⟨

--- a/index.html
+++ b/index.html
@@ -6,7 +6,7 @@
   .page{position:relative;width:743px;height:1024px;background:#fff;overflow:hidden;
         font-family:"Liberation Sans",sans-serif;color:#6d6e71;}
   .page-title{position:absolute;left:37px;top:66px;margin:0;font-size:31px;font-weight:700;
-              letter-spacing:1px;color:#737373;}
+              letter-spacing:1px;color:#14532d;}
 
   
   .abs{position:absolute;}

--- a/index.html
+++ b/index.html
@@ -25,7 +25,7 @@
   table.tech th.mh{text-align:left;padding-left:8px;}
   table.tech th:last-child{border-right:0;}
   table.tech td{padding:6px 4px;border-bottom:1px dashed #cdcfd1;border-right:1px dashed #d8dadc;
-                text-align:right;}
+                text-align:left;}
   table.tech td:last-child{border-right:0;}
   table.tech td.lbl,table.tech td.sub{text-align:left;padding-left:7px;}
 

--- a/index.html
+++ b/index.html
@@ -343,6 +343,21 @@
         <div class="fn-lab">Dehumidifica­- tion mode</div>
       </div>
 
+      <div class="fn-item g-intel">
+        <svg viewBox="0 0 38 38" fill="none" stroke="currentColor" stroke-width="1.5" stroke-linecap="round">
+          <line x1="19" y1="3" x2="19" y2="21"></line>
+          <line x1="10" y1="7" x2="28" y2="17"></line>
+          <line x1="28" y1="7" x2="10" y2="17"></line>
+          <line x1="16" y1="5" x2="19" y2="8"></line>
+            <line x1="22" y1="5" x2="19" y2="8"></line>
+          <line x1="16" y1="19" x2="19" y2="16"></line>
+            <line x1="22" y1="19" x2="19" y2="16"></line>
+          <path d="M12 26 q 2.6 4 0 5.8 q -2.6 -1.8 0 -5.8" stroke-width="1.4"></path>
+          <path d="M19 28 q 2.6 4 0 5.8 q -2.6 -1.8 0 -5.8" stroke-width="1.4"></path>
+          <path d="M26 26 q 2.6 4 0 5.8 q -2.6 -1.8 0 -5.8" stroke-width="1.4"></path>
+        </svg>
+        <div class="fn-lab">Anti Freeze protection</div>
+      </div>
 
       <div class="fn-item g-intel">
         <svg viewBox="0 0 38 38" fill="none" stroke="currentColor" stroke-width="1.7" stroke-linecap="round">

⟩

- **WHAT TO PRODUCE**:
Each entry above has to be duplicated exactly as it stands.

- **TASK ANSWER**:
--- a/index.html
+++ b/index.html
@@ -6,7 +6,7 @@
   .page{position:relative;width:743px;height:1024px;background:#fff;overflow:hidden;
         font-family:"Liberation Sans",sans-serif;color:#6d6e71;}
   .page-title{position:absolute;left:37px;top:66px;margin:0;font-size:31px;font-weight:700;
-              letter-spacing:1px;color:#737373;}
+              letter-spacing:1px;color:#14532d;}
 
   
   .abs{position:absolute;}

--- a/index.html
+++ b/index.html
@@ -25,7 +25,7 @@
   table.tech th.mh{text-align:left;padding-left:8px;}
   table.tech th:last-child{border-right:0;}
   table.tech td{padding:6px 4px;border-bottom:1px dashed #cdcfd1;border-right:1px dashed #d8dadc;
-                text-align:right;}
+                text-align:left;}
   table.tech td:last-child{border-right:0;}
   table.tech td.lbl,table.tech td.sub{text-align:left;padding-left:7px;}
 

--- a/index.html
+++ b/index.html
@@ -343,6 +343,21 @@
         <div class="fn-lab">Dehumidifica­- tion mode</div>
       </div>
 
+      <div class="fn-item g-intel">
+        <svg viewBox="0 0 38 38" fill="none" stroke="currentColor" stroke-width="1.5" stroke-linecap="round">
+          <line x1="19" y1="3" x2="19" y2="21"></line>
+          <line x1="10" y1="7" x2="28" y2="17"></line>
+          <line x1="28" y1="7" x2="10" y2="17"></line>
+          <line x1="16" y1="5" x2="19" y2="8"></line>
+            <line x1="22" y1="5" x2="19" y2="8"></line>
+          <line x1="16" y1="19" x2="19" y2="16"></line>
+            <line x1="22" y1="19" x2="19" y2="16"></line>
+          <path d="M12 26 q 2.6 4 0 5.8 q -2.6 -1.8 0 -5.8" stroke-width="1.4"></path>
+          <path d="M19 28 q 2.6 4 0 5.8 q -2.6 -1.8 0 -5.8" stroke-width="1.4"></path>
+          <path d="M26 26 q 2.6 4 0 5.8 q -2.6 -1.8 0 -5.8" stroke-width="1.4"></path>
+        </svg>
+        <div class="fn-lab">Anti Freeze protection</div>
+      </div>
 
       <div class="fn-item g-intel">
         <svg viewBox="0 0 38 38" fill="none" stroke="currentColor" stroke-width="1.7" stroke-linecap="round">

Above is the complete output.